* [WHAT NEEDS TO BE DONE] Retype every line from the start of the data down to and including the line with "51/41/66, S. 13).</span></div>". Skip the pictures.

* [Records from a data collection]
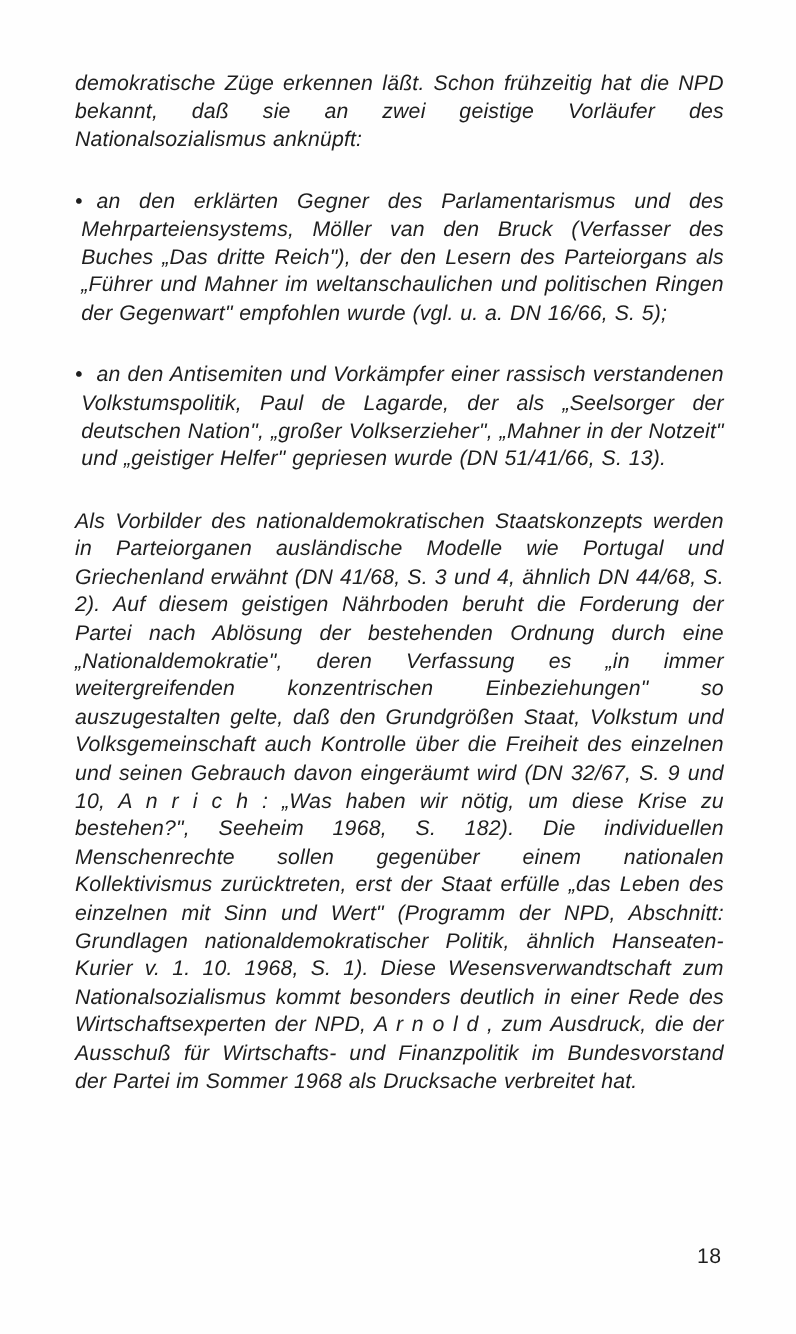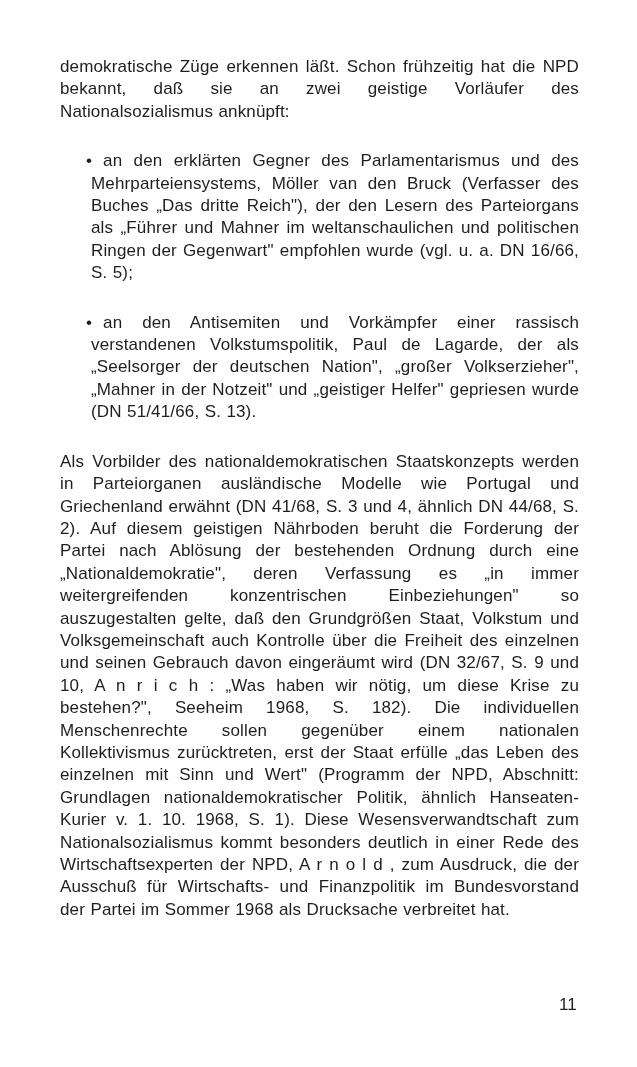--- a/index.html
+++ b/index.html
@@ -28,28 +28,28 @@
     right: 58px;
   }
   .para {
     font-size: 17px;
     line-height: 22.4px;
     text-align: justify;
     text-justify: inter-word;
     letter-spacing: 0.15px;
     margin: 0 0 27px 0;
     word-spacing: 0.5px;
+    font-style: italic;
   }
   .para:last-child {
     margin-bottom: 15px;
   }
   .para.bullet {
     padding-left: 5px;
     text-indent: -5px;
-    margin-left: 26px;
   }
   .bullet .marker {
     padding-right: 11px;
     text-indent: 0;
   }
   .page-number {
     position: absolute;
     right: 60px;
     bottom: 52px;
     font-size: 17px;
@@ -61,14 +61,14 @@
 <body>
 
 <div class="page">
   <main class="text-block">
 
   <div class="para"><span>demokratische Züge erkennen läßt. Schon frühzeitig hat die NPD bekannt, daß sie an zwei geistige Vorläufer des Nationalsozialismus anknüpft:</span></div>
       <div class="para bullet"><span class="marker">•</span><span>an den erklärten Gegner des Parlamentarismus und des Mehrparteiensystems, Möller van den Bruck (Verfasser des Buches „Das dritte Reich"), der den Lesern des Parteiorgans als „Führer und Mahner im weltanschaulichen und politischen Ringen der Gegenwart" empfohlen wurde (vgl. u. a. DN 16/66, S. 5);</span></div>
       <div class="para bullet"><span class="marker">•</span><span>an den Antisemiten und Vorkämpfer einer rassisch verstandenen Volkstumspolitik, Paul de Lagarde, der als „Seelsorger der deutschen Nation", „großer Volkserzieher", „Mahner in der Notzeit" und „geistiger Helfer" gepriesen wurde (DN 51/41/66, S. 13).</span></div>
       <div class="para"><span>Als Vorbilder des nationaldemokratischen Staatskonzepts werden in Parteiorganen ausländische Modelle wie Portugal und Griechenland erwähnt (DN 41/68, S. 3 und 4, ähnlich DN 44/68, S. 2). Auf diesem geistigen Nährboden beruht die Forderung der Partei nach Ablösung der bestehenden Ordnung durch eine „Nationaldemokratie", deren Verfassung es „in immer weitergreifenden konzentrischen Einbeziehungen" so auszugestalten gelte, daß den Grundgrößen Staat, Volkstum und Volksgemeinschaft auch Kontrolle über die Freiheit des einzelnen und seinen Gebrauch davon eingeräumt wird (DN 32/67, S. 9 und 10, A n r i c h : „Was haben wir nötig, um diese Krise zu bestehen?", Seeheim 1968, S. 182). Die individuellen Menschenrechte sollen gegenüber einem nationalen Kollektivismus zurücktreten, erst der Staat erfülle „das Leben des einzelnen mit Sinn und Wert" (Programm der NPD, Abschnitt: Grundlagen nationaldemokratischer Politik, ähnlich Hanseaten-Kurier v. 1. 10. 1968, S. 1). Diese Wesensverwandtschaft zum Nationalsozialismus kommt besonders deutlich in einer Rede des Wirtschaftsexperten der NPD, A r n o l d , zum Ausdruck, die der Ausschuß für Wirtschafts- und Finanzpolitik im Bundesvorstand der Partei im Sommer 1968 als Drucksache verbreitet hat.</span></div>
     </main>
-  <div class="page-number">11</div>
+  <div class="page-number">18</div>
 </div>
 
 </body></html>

* [RESPONSE]
--- a/index.html
+++ b/index.html
@@ -28,28 +28,28 @@
     right: 58px;
   }
   .para {
     font-size: 17px;
     line-height: 22.4px;
     text-align: justify;
     text-justify: inter-word;
     letter-spacing: 0.15px;
     margin: 0 0 27px 0;
     word-spacing: 0.5px;
+    font-style: italic;
   }
   .para:last-child {
     margin-bottom: 15px;
   }
   .para.bullet {
     padding-left: 5px;
     text-indent: -5px;
-    margin-left: 26px;
   }
   .bullet .marker {
     padding-right: 11px;
     text-indent: 0;
   }
   .page-number {
     position: absolute;
     right: 60px;
     bottom: 52px;
     font-size: 17px;
@@ -61,14 +61,14 @@
 <body>
 
 <div class="page">
   <main class="text-block">
 
   <div class="para"><span>demokratische Züge erkennen läßt. Schon frühzeitig hat die NPD bekannt, daß sie an zwei geistige Vorläufer des Nationalsozialismus anknüpft:</span></div>
       <div class="para bullet"><span class="marker">•</span><span>an den erklärten Gegner des Parlamentarismus und des Mehrparteiensystems, Möller van den Bruck (Verfasser des Buches „Das dritte Reich"), der den Lesern des Parteiorgans als „Führer und Mahner im weltanschaulichen und politischen Ringen der Gegenwart" empfohlen wurde (vgl. u. a. DN 16/66, S. 5);</span></div>
       <div class="para bullet"><span class="marker">•</span><span>an den Antisemiten und Vorkämpfer einer rassisch verstandenen Volkstumspolitik, Paul de Lagarde, der als „Seelsorger der deutschen Nation", „großer Volkserzieher", „Mahner in der Notzeit" und „geistiger Helfer" gepriesen wurde (DN 51/41/66, S. 13).</span></div>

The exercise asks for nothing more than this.